Happily, Catholics have the Feast of Christ, the King. It’s the Church’s early Christmas gift to us. Celebrating the feast at mass is a way to extend, if only for a few days, this short formal season of gratitude.
Writer Kaira Jewel Lingo offers another way. She writes, “I…began to see that along with all the suffering and pain, there are also many beings that are supporting others in the present moment…When I focused on that other part of the larger picture, I was able to touch that, yes, this present moment is also a wonderful moment. I saw that suffering doesn’t have to disappear in order for beauty to be there. That life is about all of these things…The reality is that there is great terror and pain, and there is great love and great wisdom. They’re all here, coexisting in this moment.”

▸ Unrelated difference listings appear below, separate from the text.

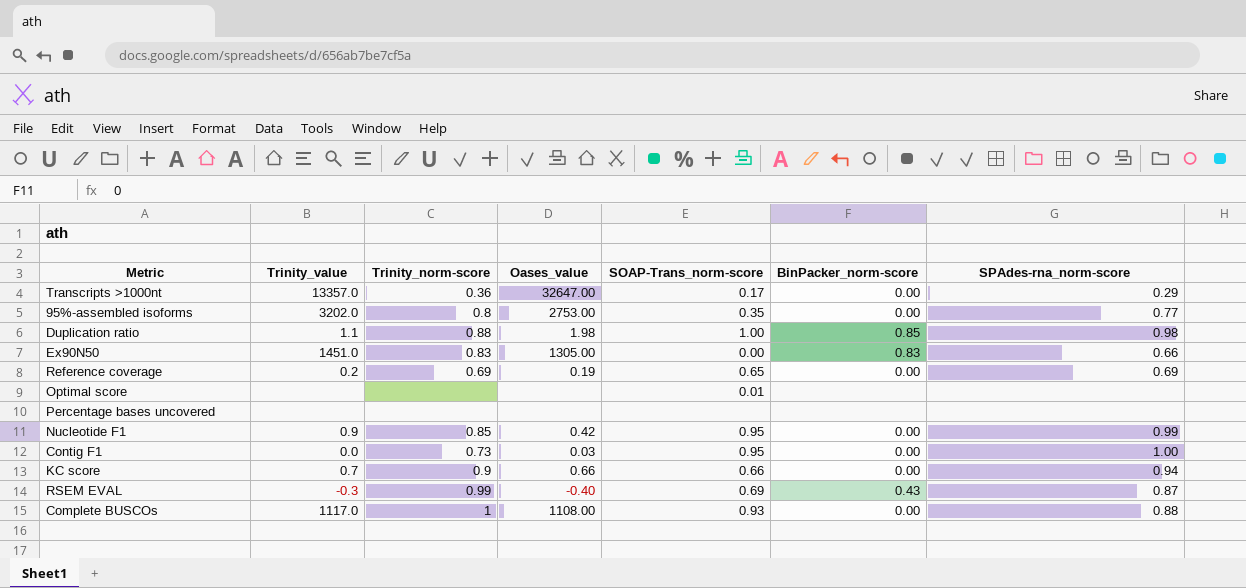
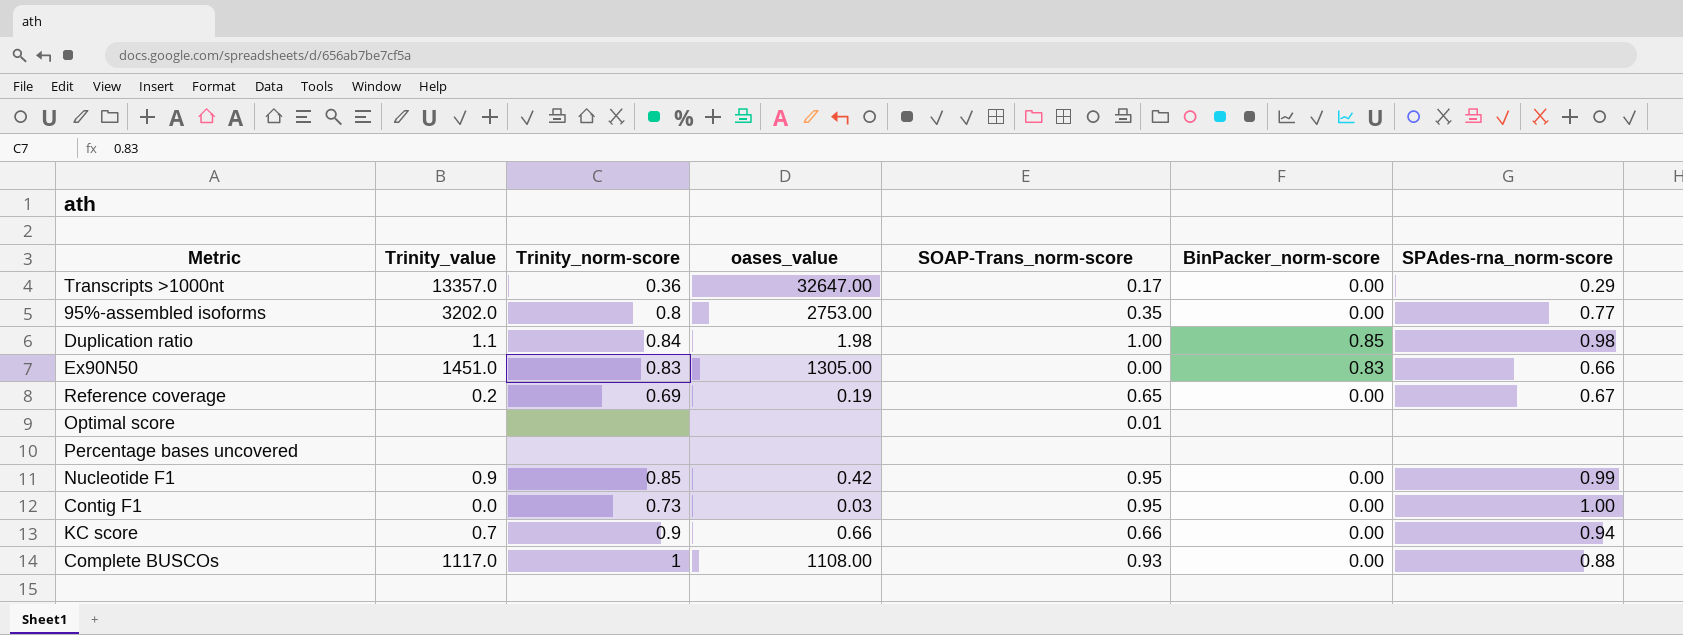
column name: Oases_value -> oases_value
row RSEM EVAL: -0.3 | 0.99 | -0.40 | 0.69 | 0.43 | 0.87 -> none
Duplication ratio | Trinity_norm-score: 0.88 -> 0.84
Reference coverage | SPAdes-rna_norm-score: 0.69 -> 0.67

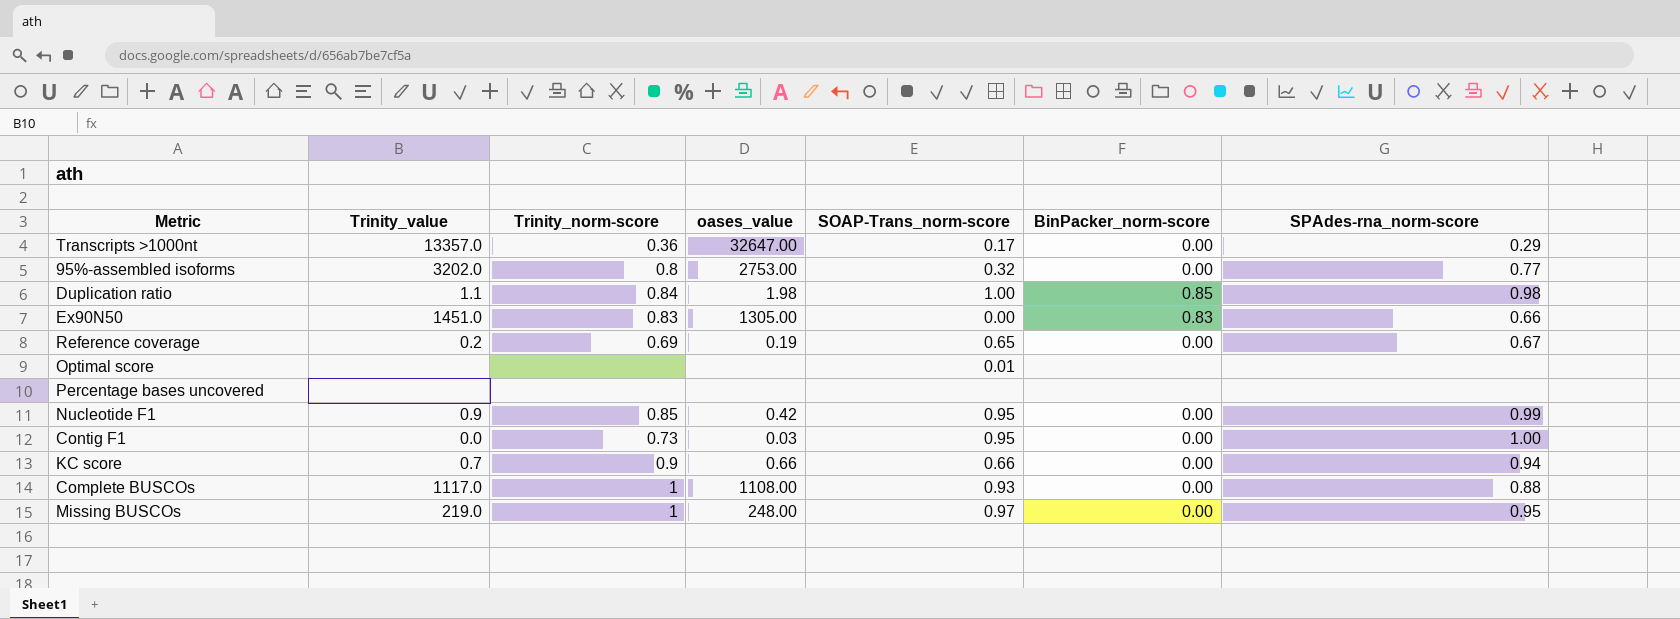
95%-assembled isoforms | SOAP-Trans_norm-score: 0.35 -> 0.32
row Missing BUSCOs: none -> 219.0 | 1 | 248.00 | 0.97 | 0.00 | 0.95

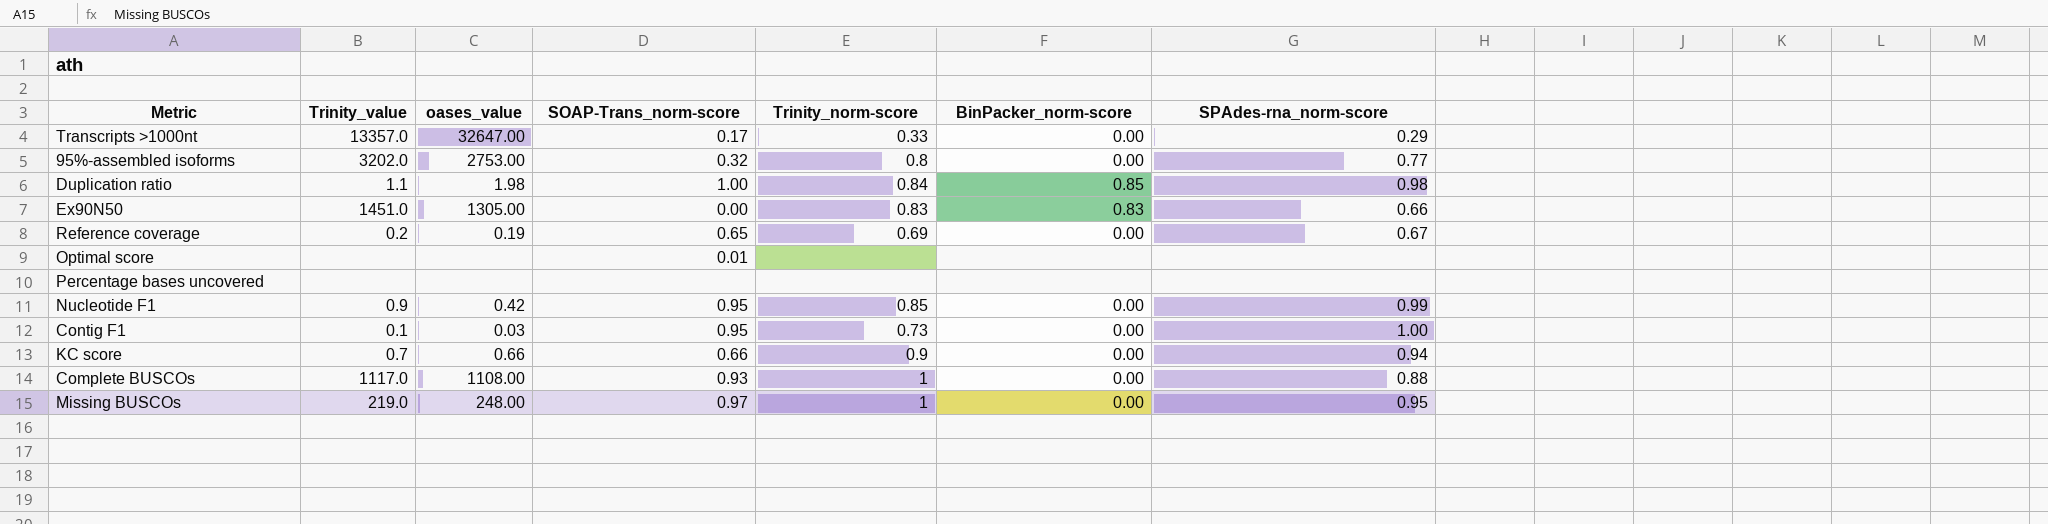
column Trinity_norm-score | position: 3 -> 5
Transcripts >1000nt | Trinity_norm-score: 0.36 -> 0.33
Contig F1 | Trinity_value: 0.0 -> 0.1

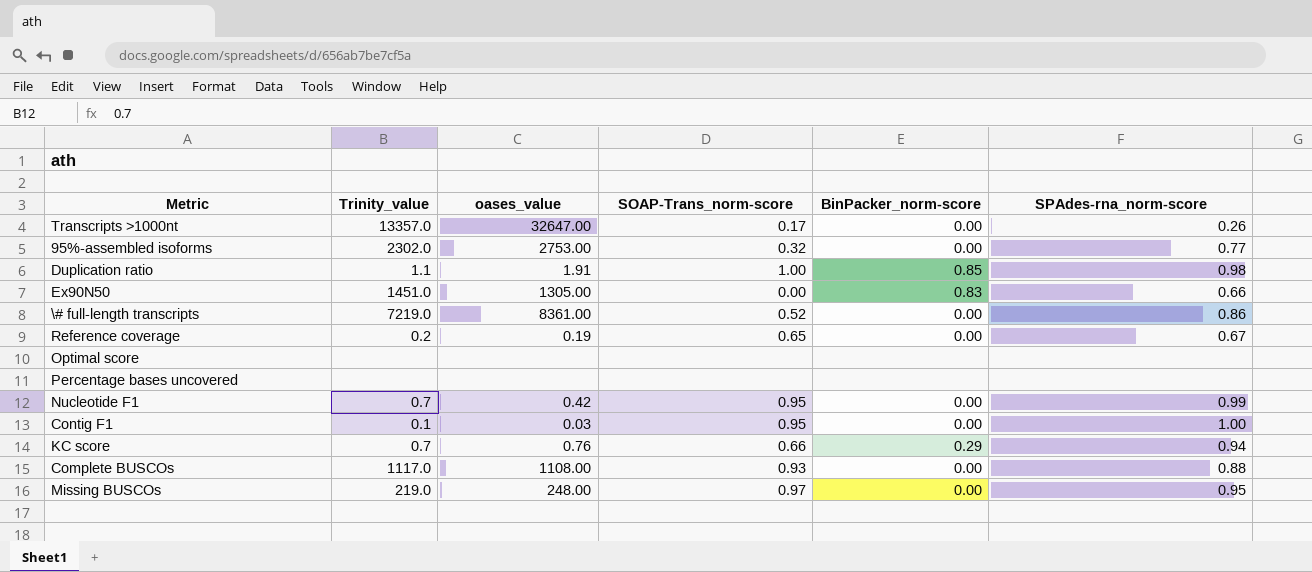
column Trinity_norm-score | position: 5 -> none
Transcripts >1000nt | SPAdes-rna_norm-score: 0.29 -> 0.26
95%-assembled isoforms | Trinity_value: 3202.0 -> 2302.0
Duplication ratio | oases_value: 1.98 -> 1.91
row \# full-length transcripts: none -> 7219.0 | 8361.00 | 0.52 | 0.00 | 0.86
Optimal score | SOAP-Trans_norm-score: 0.01 -> none
Nucleotide F1 | Trinity_value: 0.9 -> 0.7
KC score | oases_value: 0.66 -> 0.76
KC score | BinPacker_norm-score: 0.00 -> 0.29

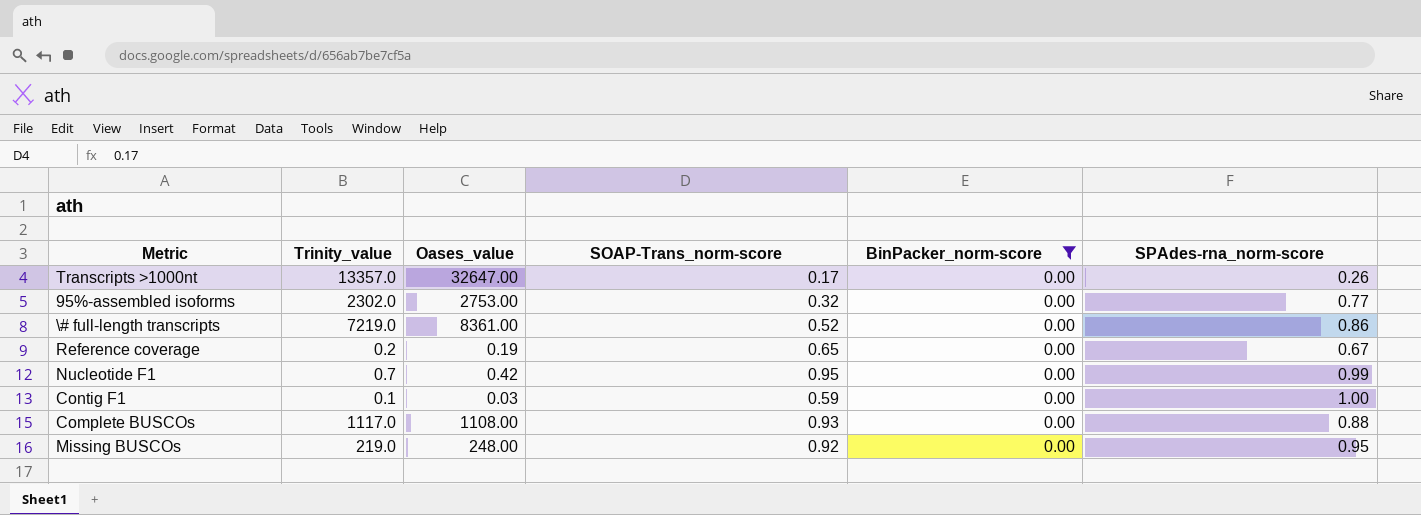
filter: none -> BinPacker_norm-score = 0.00
column name: oases_value -> Oases_value
Contig F1 | SOAP-Trans_norm-score: 0.95 -> 0.59
Missing BUSCOs | SOAP-Trans_norm-score: 0.97 -> 0.92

So, before you pack away the turkey centerpiece and rush off to Black Friday shopping, I encourage you to pause and acknowledge all that has happened to you in this past year, the good and the bad. The sweet dates and the dead oaks. Pick up your cross and contemplate it. Coexist in the moment. Then close your eyes and offer this simple prayer attributed to medieval mystic Meister Eckhardt: “If the only prayer you ever say in your life is thank you, that should suffice.”